PROBLEM REQUIREMENTS: Transcribe the data below verbatim from the line with "12' BAMBOO GAFFS, WINTHROP" to the line with "total: 16252.59 -> 17171.18". Include both of those lines.

SUPPLIED MATERIAL:
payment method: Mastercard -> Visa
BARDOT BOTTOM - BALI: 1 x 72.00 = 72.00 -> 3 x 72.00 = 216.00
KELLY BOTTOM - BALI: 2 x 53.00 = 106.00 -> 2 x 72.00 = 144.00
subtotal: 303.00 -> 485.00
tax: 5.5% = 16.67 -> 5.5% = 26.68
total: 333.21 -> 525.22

--

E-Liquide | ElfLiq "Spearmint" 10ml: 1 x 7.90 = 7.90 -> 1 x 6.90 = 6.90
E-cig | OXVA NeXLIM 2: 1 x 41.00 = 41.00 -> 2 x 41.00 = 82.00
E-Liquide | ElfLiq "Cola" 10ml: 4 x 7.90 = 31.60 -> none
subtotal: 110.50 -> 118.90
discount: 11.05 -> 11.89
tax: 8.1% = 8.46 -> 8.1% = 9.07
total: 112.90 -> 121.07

---

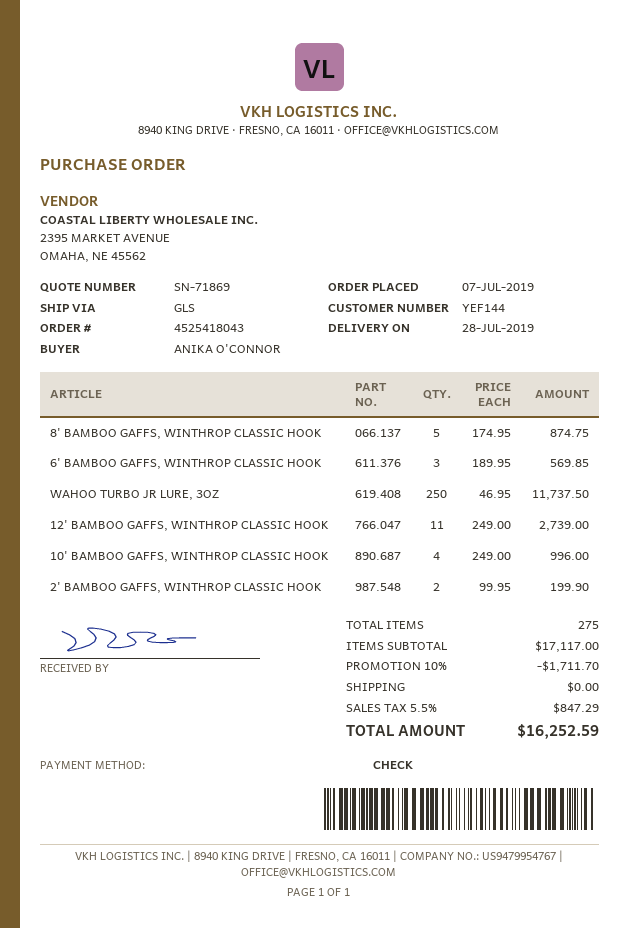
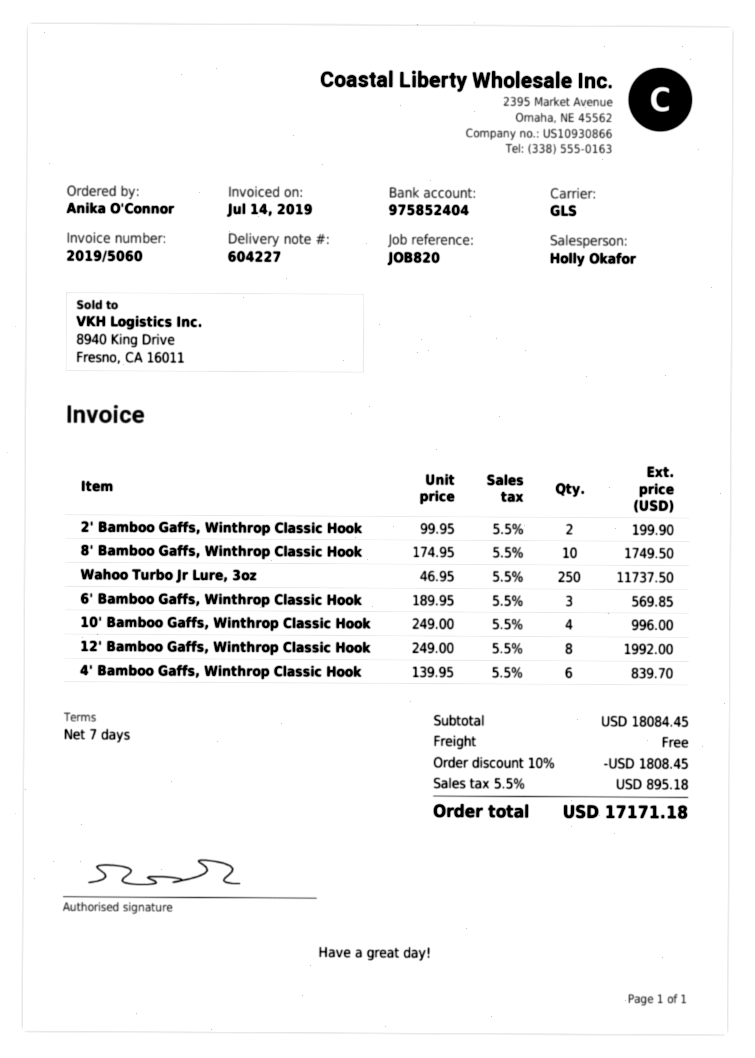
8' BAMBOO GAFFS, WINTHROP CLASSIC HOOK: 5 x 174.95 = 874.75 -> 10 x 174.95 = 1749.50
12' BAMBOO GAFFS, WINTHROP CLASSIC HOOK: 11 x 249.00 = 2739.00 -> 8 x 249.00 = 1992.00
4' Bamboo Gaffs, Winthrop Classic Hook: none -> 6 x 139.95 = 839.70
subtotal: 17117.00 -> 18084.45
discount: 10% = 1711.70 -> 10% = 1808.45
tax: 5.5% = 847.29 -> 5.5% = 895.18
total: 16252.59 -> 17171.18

EXPECTED OUTPUT:
12' BAMBOO GAFFS, WINTHROP CLASSIC HOOK: 11 x 249.00 = 2739.00 -> 8 x 249.00 = 1992.00
4' Bamboo Gaffs, Winthrop Classic Hook: none -> 6 x 139.95 = 839.70
subtotal: 17117.00 -> 18084.45
discount: 10% = 1711.70 -> 10% = 1808.45
tax: 5.5% = 847.29 -> 5.5% = 895.18
total: 16252.59 -> 17171.18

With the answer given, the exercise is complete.